_WHAT YOU WILL DO_
Work through the data line by line, gathering every line that has the word "filter".

Edit difference data
- Opening Delimiter -
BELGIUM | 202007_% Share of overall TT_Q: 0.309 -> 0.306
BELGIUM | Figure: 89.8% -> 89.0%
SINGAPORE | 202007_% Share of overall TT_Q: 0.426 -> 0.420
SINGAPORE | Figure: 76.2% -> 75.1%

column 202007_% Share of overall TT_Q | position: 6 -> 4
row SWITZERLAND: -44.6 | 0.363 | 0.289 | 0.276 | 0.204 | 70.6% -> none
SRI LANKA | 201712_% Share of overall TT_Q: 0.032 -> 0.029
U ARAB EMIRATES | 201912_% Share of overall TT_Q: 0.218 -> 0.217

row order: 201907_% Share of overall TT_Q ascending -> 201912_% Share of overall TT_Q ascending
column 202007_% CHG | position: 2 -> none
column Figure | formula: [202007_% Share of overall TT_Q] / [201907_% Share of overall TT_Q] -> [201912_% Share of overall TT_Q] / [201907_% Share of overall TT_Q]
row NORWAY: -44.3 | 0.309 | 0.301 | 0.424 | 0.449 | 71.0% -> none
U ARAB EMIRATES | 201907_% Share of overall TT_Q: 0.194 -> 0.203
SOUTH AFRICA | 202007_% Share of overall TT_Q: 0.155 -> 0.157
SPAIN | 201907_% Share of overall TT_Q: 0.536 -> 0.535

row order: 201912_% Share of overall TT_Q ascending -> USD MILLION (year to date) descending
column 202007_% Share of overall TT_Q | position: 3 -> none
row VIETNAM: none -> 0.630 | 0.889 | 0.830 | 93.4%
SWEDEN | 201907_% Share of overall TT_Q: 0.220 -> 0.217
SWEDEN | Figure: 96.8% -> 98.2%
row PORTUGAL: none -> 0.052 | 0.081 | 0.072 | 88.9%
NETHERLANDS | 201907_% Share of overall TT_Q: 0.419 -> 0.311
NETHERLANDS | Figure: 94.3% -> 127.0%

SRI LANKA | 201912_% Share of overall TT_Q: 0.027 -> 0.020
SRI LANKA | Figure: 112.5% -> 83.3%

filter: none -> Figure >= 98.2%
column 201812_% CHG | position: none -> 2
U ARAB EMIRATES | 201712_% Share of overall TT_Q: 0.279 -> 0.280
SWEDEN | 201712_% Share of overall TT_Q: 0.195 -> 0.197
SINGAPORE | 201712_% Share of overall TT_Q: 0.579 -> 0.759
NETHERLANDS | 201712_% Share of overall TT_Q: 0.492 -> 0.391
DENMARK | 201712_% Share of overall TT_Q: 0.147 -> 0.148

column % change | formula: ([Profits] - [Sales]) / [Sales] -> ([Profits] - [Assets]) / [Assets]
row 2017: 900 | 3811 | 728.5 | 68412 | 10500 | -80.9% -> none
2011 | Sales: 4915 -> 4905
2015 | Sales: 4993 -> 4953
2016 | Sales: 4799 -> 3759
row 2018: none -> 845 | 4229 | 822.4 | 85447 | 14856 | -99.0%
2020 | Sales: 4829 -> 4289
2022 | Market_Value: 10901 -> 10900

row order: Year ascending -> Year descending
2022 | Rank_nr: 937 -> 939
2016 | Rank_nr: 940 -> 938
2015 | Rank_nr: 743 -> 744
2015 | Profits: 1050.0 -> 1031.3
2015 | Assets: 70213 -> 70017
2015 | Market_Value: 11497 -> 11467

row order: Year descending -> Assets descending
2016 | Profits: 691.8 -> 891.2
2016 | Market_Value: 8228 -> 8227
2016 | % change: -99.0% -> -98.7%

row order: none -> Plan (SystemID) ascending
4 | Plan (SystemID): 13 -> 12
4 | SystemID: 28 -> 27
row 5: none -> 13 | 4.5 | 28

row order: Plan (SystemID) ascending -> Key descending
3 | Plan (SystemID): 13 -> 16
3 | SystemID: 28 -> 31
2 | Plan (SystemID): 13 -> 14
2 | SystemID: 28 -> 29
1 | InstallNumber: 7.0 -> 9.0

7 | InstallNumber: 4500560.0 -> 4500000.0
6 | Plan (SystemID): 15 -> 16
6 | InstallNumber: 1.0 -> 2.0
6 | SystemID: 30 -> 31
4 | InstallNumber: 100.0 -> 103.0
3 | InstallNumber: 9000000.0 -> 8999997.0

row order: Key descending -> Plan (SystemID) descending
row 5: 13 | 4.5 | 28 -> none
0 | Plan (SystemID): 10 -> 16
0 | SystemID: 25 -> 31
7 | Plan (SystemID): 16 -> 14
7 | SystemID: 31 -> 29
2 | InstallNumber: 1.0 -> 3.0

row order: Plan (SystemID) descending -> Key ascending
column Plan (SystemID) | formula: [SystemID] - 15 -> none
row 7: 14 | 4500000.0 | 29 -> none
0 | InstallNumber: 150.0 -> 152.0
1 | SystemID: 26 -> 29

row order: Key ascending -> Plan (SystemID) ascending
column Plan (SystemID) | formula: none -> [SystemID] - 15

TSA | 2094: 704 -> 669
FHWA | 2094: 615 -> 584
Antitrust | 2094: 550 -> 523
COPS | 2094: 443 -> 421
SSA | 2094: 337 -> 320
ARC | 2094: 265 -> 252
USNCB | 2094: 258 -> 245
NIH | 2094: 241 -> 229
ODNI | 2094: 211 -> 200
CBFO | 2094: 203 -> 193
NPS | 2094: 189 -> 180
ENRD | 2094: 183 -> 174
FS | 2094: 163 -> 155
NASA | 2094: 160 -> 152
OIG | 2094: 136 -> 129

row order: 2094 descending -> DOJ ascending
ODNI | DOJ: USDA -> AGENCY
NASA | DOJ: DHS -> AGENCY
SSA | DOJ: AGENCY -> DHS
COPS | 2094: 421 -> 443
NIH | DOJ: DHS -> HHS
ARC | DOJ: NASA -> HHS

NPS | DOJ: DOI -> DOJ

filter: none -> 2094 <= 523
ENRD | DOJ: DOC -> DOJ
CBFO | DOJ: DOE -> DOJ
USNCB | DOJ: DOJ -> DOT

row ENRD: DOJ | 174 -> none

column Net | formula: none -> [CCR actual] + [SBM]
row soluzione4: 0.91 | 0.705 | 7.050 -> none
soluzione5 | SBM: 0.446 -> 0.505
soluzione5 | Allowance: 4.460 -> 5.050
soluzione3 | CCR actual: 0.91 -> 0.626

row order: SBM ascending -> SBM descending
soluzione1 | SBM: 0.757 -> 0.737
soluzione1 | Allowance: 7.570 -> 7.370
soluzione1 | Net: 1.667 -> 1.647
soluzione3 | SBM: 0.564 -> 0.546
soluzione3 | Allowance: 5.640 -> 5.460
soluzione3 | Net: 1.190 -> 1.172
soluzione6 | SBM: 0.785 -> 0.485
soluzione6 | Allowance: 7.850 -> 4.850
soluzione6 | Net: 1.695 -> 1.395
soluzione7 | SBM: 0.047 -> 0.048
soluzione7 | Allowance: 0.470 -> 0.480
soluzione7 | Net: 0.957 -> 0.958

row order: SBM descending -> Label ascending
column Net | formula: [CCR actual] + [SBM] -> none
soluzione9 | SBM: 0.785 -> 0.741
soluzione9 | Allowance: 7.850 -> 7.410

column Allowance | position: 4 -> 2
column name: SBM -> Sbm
- Closing Delimiter -
_ANSWER SPACE_
filter: none -> Figure >= 98.2%
filter: none -> 2094 <= 523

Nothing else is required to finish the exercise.